Stored records.
- - - -

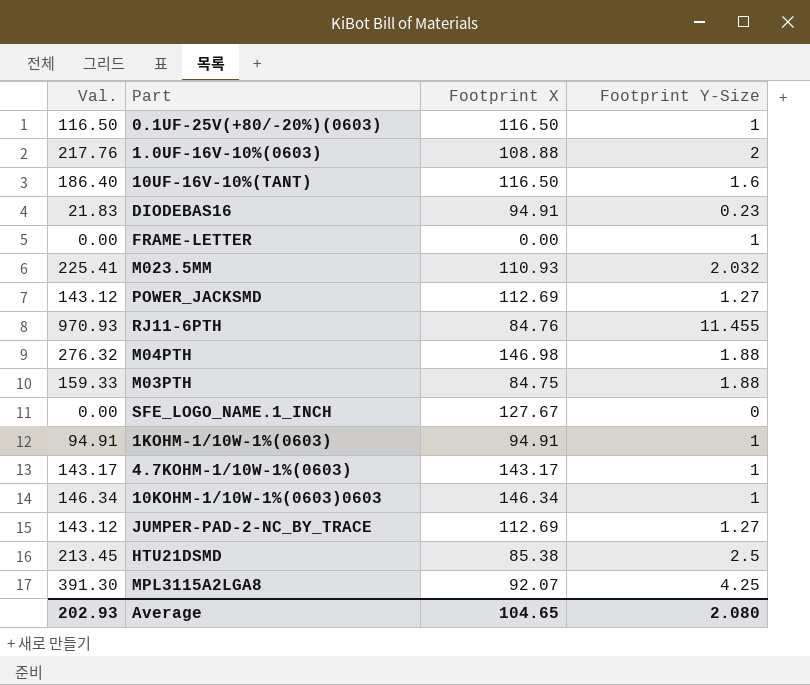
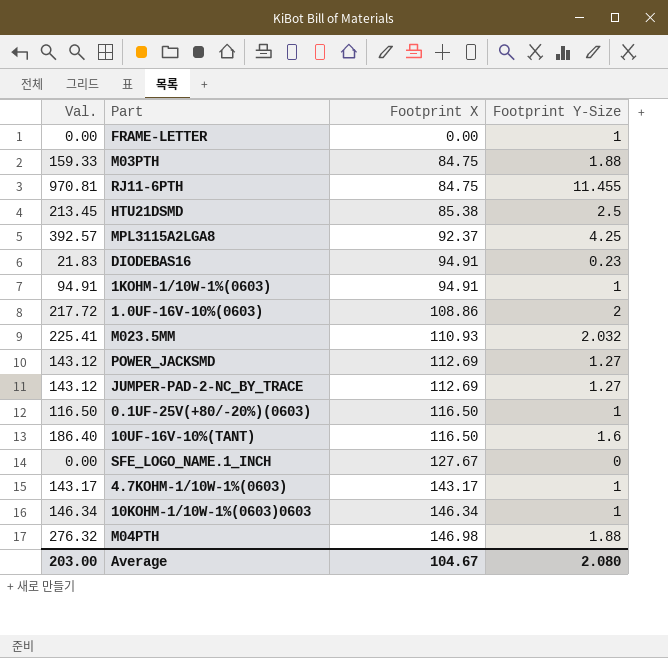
row order: none -> Footprint X ascending
RJ11-6PTH | Val.: 970.93 -> 970.81
RJ11-6PTH | Footprint X: 84.76 -> 84.75
MPL3115A2LGA8 | Val.: 391.30 -> 392.57
MPL3115A2LGA8 | Footprint X: 92.07 -> 92.37
1.0UF-16V-10%(0603) | Val.: 217.76 -> 217.72
1.0UF-16V-10%(0603) | Footprint X: 108.88 -> 108.86
Average | Val.: 202.93 -> 203.00
Average | Footprint X: 104.65 -> 104.67

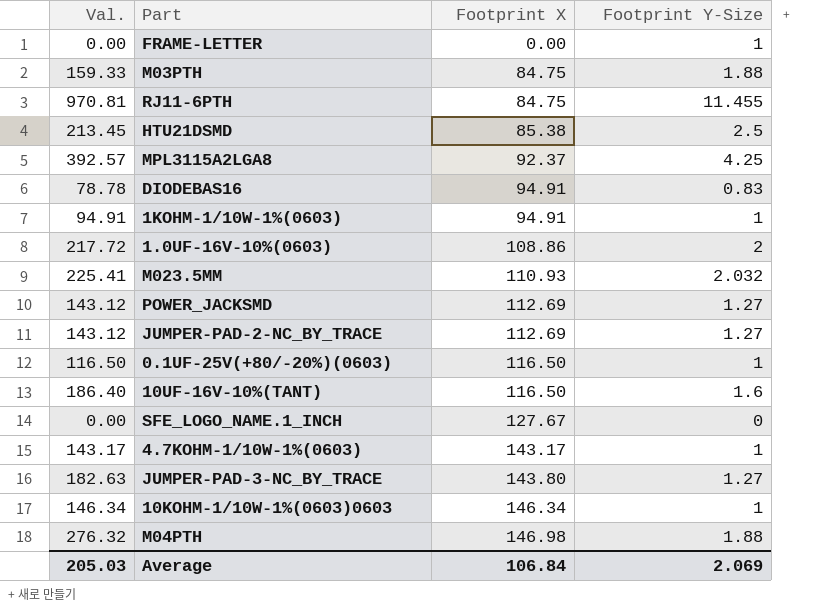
DIODEBAS16 | Val.: 21.83 -> 78.78
DIODEBAS16 | Footprint Y-Size: 0.23 -> 0.83
row JUMPER-PAD-3-NC_BY_TRACE: none -> 182.63 | 143.80 | 1.27
Average | Val.: 203.00 -> 205.03
Average | Footprint X: 104.67 -> 106.84
Average | Footprint Y-Size: 2.080 -> 2.069

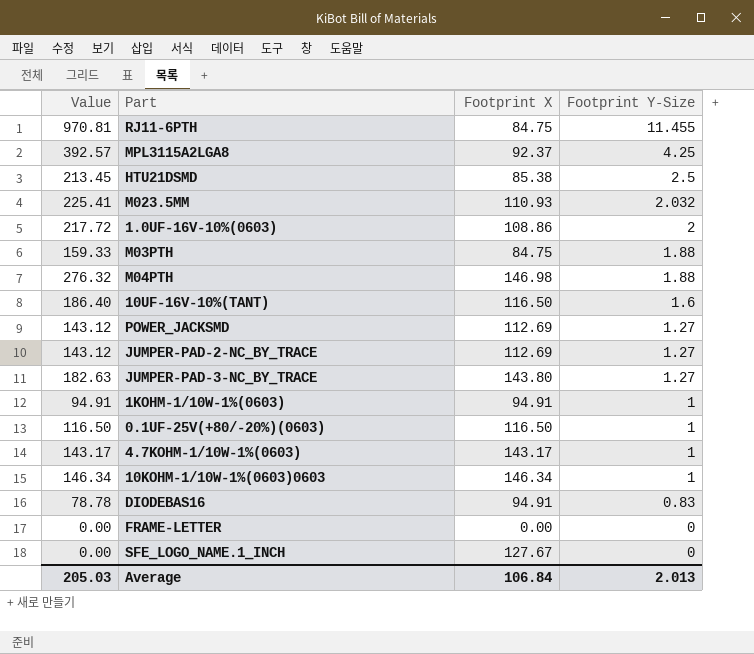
row order: Footprint X ascending -> Footprint Y-Size descending
column name: Val. -> Value
FRAME-LETTER | Footprint Y-Size: 1 -> 0
Average | Footprint Y-Size: 2.069 -> 2.013

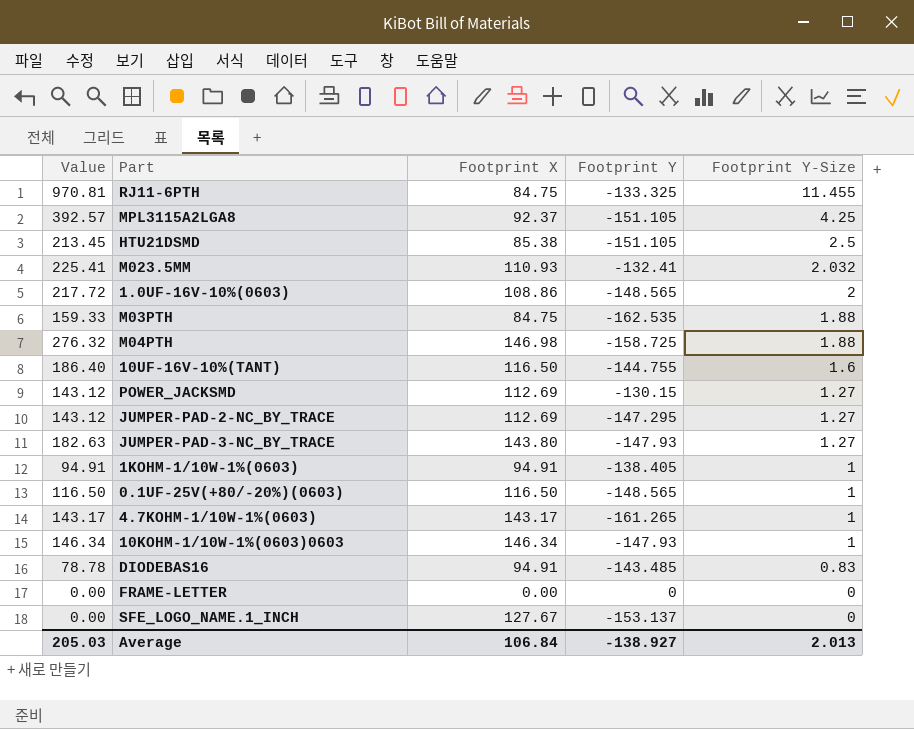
column Footprint Y | position: none -> 4

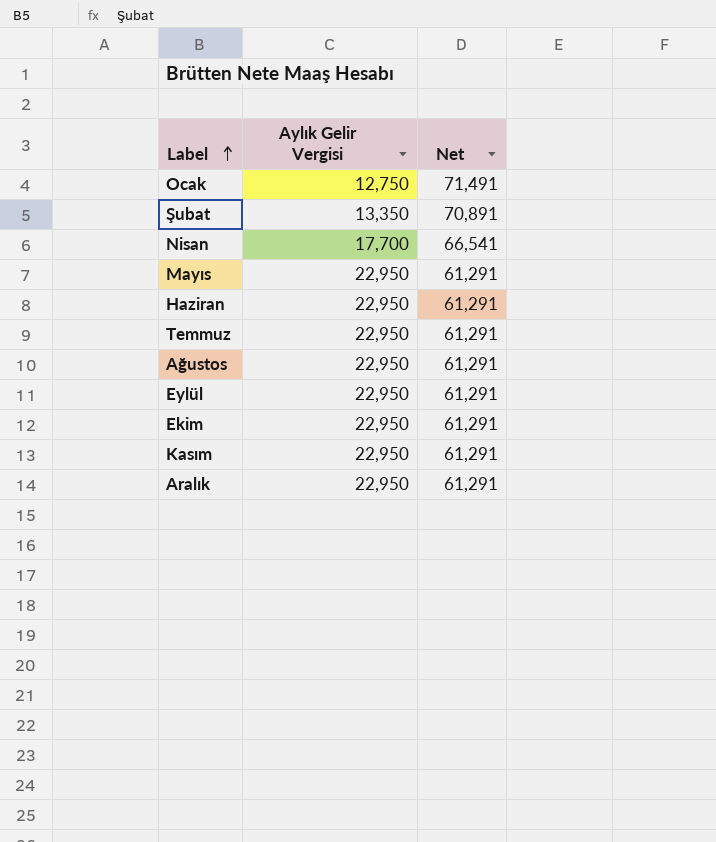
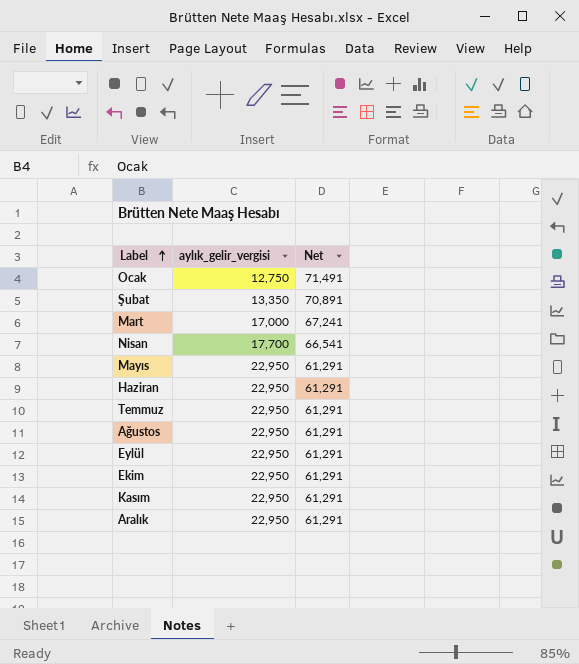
column name: Aylık Gelir Vergisi -> aylık_gelir_vergisi
row Mart: none -> 17,000 | 67,241

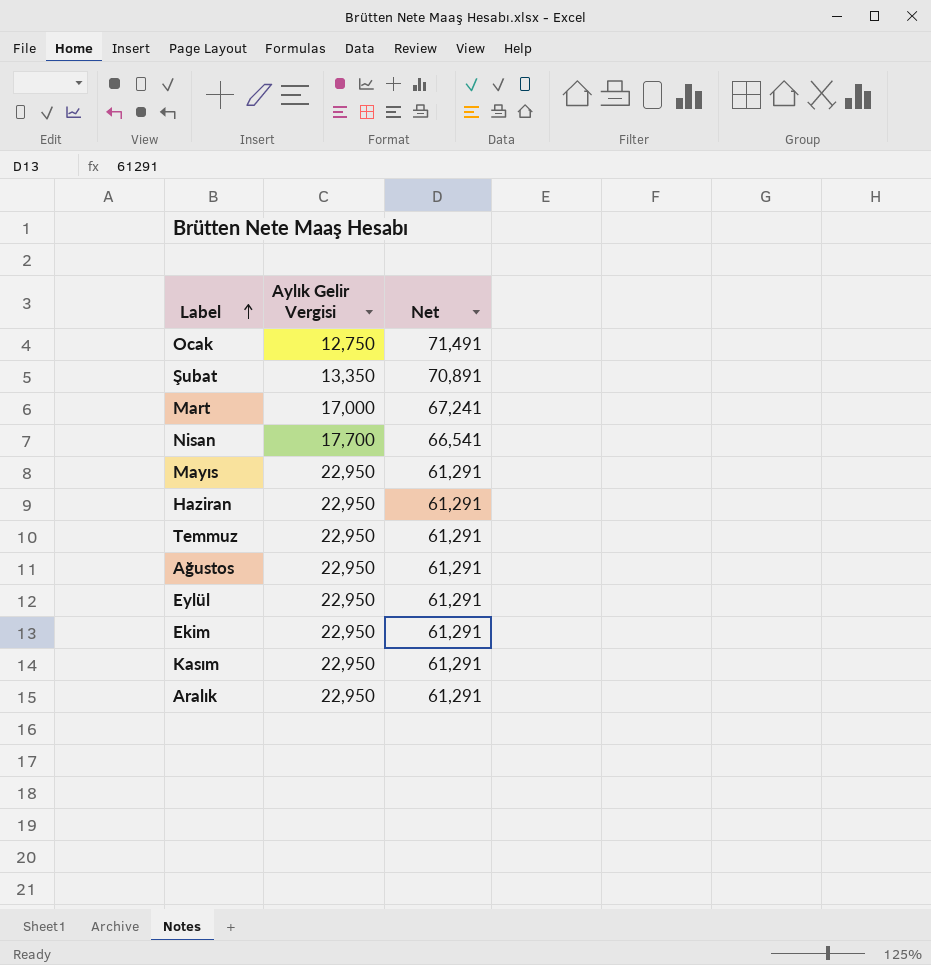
column name: aylık_gelir_vergisi -> Aylık Gelir Vergisi

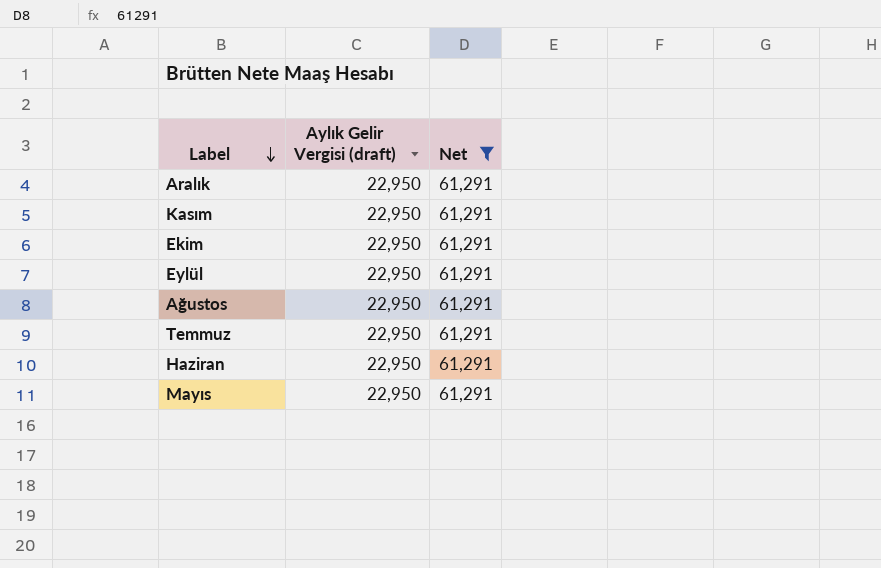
filter: none -> Net = 61,291
row order: Label ascending -> Label descending
column name: Aylık Gelir Vergisi -> Aylık Gelir Vergisi (draft)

- - - -

Directions for this task.
Could you print all of the entries above exactly as written, minus the pictures?

Answer box.
row order: none -> Footprint X ascending
RJ11-6PTH | Val.: 970.93 -> 970.81
RJ11-6PTH | Footprint X: 84.76 -> 84.75
MPL3115A2LGA8 | Val.: 391.30 -> 392.57
MPL3115A2LGA8 | Footprint X: 92.07 -> 92.37
1.0UF-16V-10%(0603) | Val.: 217.76 -> 217.72
1.0UF-16V-10%(0603) | Footprint X: 108.88 -> 108.86
Average | Val.: 202.93 -> 203.00
Average | Footprint X: 104.65 -> 104.67

DIODEBAS16 | Val.: 21.83 -> 78.78
DIODEBAS16 | Footprint Y-Size: 0.23 -> 0.83
row JUMPER-PAD-3-NC_BY_TRACE: none -> 182.63 | 143.80 | 1.27
Average | Val.: 203.00 -> 205.03
Average | Footprint X: 104.67 -> 106.84
Average | Footprint Y-Size: 2.080 -> 2.069

row order: Footprint X ascending -> Footprint Y-Size descending
column name: Val. -> Value
FRAME-LETTER | Footprint Y-Size: 1 -> 0
Average | Footprint Y-Size: 2.069 -> 2.013

column Footprint Y | position: none -> 4

column name: Aylık Gelir Vergisi -> aylık_gelir_vergisi
row Mart: none -> 17,000 | 67,241

column name: aylık_gelir_vergisi -> Aylık Gelir Vergisi

filter: none -> Net = 61,291
row order: Label ascending -> Label descending
column name: Aylık Gelir Vergisi -> Aylık Gelir Vergisi (draft)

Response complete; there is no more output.